The way everyone else thinks websites should work is holding you back. Here are my vision and template for a more effective startup website
If you have a technical product and a website – split them in every way. Have no dependencies between your product and your website.
People think splitting front end & back end does this job. This is a trap. The front end & back end split is a ball on a chain that slows you down and makes you make bad decisions because its never becomes bad enough to make you ACTUALLY change what you do for something really effective
If your marketing team EVER have to speak to a designer or developer, you have screwed up. Get the design and plumbing set up on Day 1 but get everyone else out of the way after that
Realise that your website is not your product. Your website is 1 million marketing pamphlets and books
With a disentangled website mindset, both technically and mentally, your website can become an agile, constantly changing lead generating mess of spaghetti
If you can give up the idea of a website that has many owners and take up the idea that it exists ONLY to get you leads and give it entirely to marketers, you will improve your leads 10x
Nilan Peiris from Transferwise writes about similar ideas in radical divisions and trust his post https://www.linkedin.com/pulse/we-inspire-smart-people-trust-them-nilan-peiris
Agile and Marketing, an uneasy partnership so far
I don’t believe that agile works with marketing unless you split your website and unique service as mentioned above, and treat your website as a separate product with marketing as Product Owner
Stop solving already solved problems
If you pour development resources into already solved problems you are failing your startup.

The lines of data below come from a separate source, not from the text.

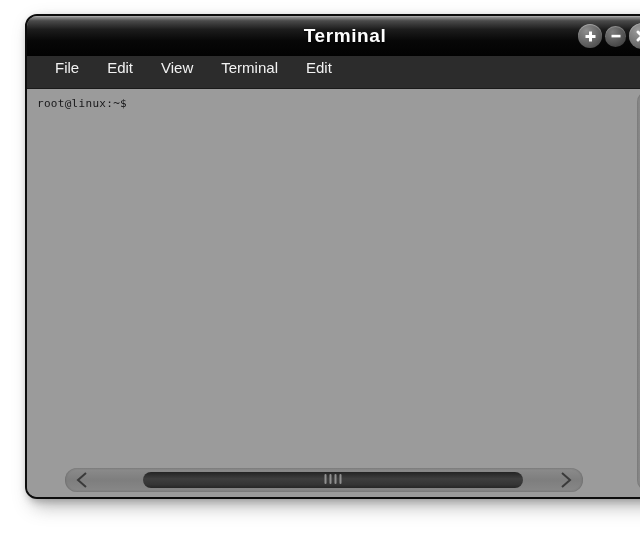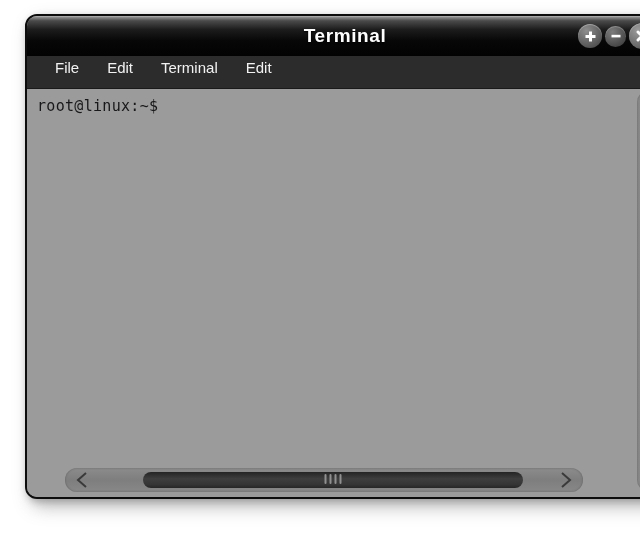"View" div.menu-item { html: none -> <div>View</div> }
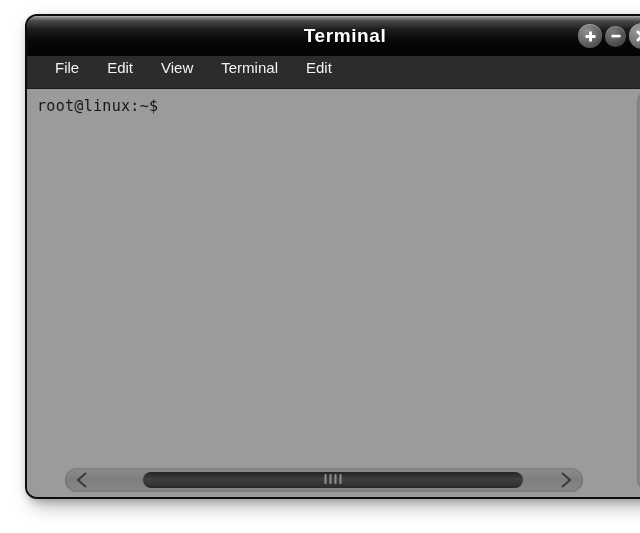"root@linux:~$" #term-text { font-size: 15px -> 11px }
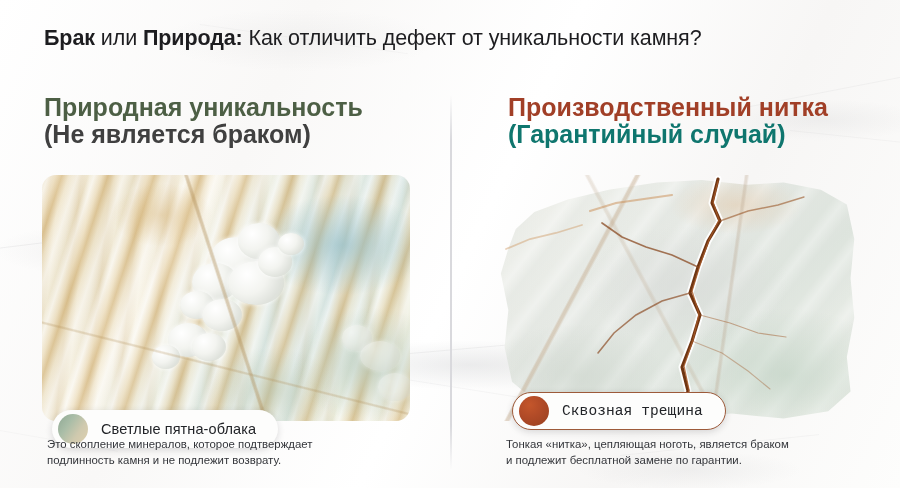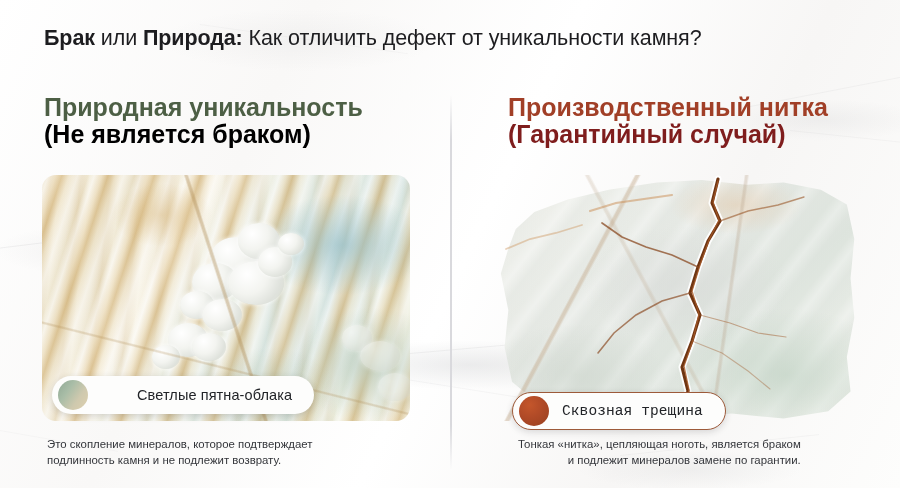"(Не является браком)" .col-left .heading .l2 { color: #000000 -> #404040 }
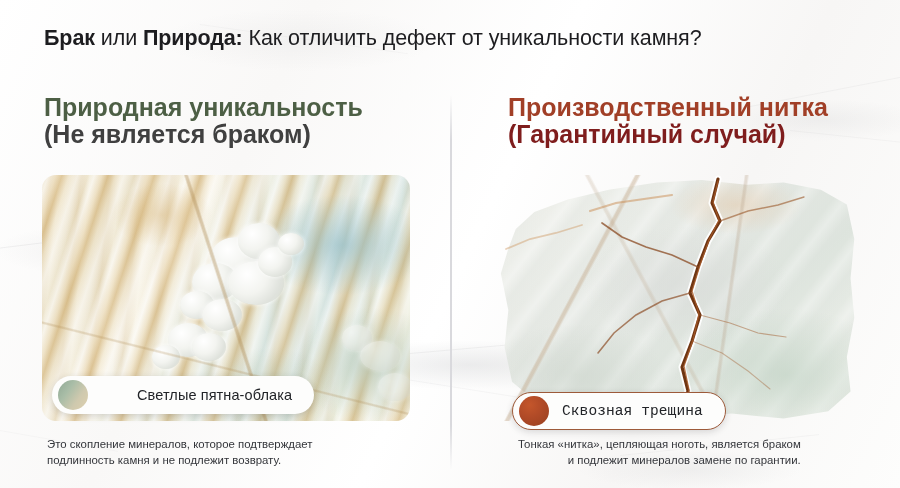"(Гарантийный случай)" .col-right .heading .l2 { color: #7f1d1d -> #0f766e }
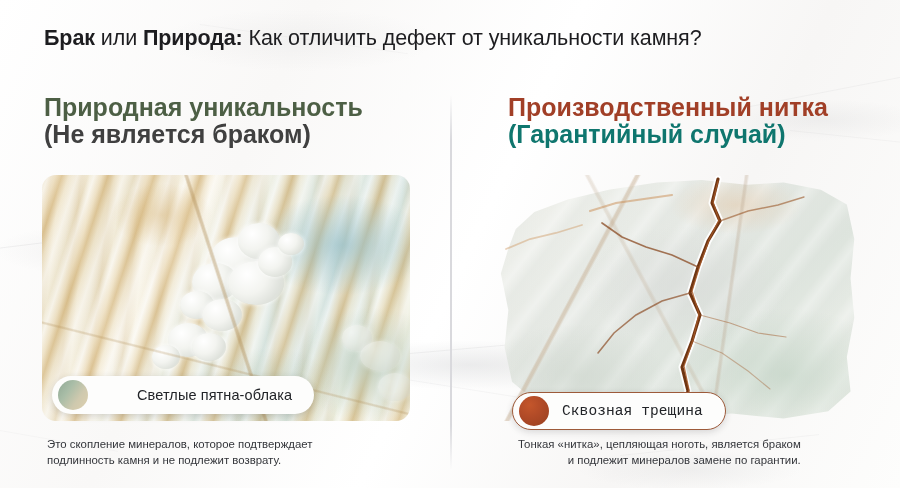"Светлые пятна-облака" .badge-left { gap: 36px -> none; top: 376px -> 410px }
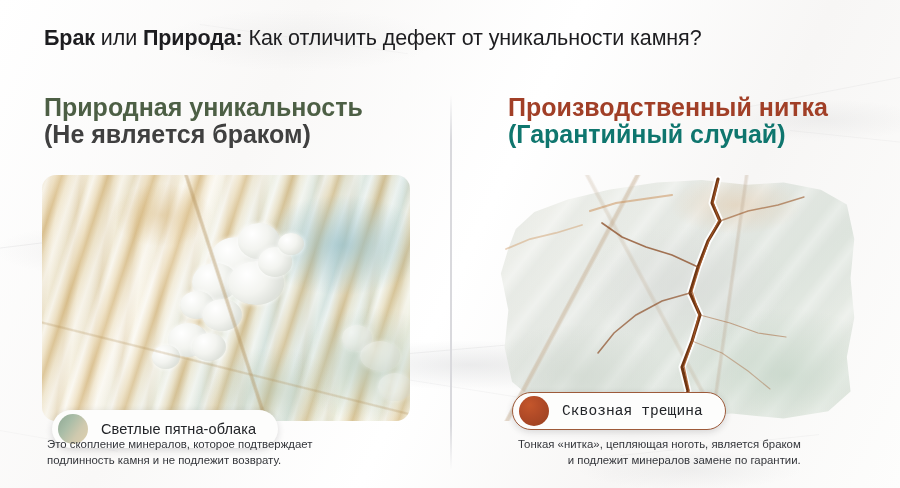"Тонкая «нитка», цепляющая ноготь," .caption-right { left: 518px -> 506px; text-align: right -> none }
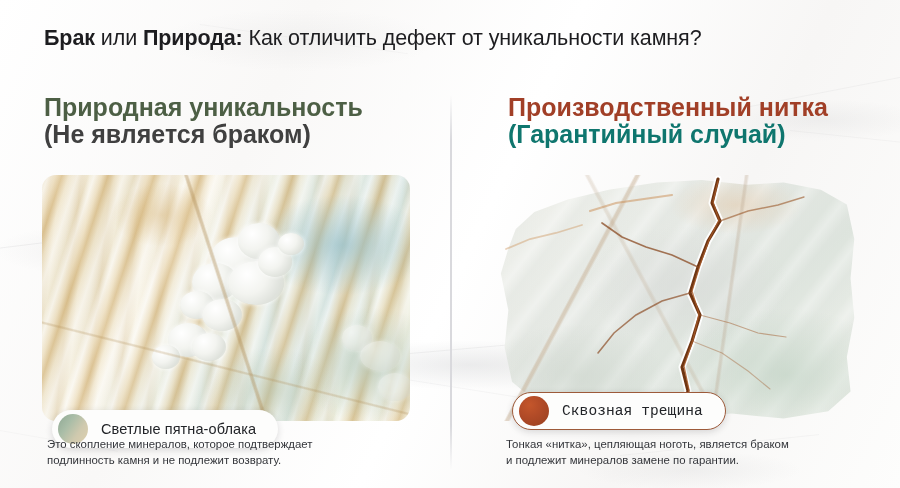"и подлежит минералов замене по" span { text: минералов -> бесплатной }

You should not be using development resources on solved problems – lead generation, analytics, payment solutions or conversion optimisation. There are good solutions for all of these already. They are just plug and play tools.
And I have only recently come to understand that your website is also a plug and play tool
How do you know you are ready to hire a Startup Marketer?
The traditional and now wrong way would be to say that you need to be in a position to
- pay them
- give them money for advertising
- give them internal resources to improve the product or website
The important thing is what you get for each of these 3 things. If you pay me, you get my creativity and experience. If you give me money to advertise with, you get scale. If you give me internal resources, you get conversion rate optimisation
However, my future of lead generation methodology is that you need to be in a position to
- pay them
- give them money for advertising
- give them just enough internal resources to split the website onto a platform like Unbounce or Hubspot
This change in 3 means I can optimise much more than I can if I am hampered by designers and developers and product teams and and and and…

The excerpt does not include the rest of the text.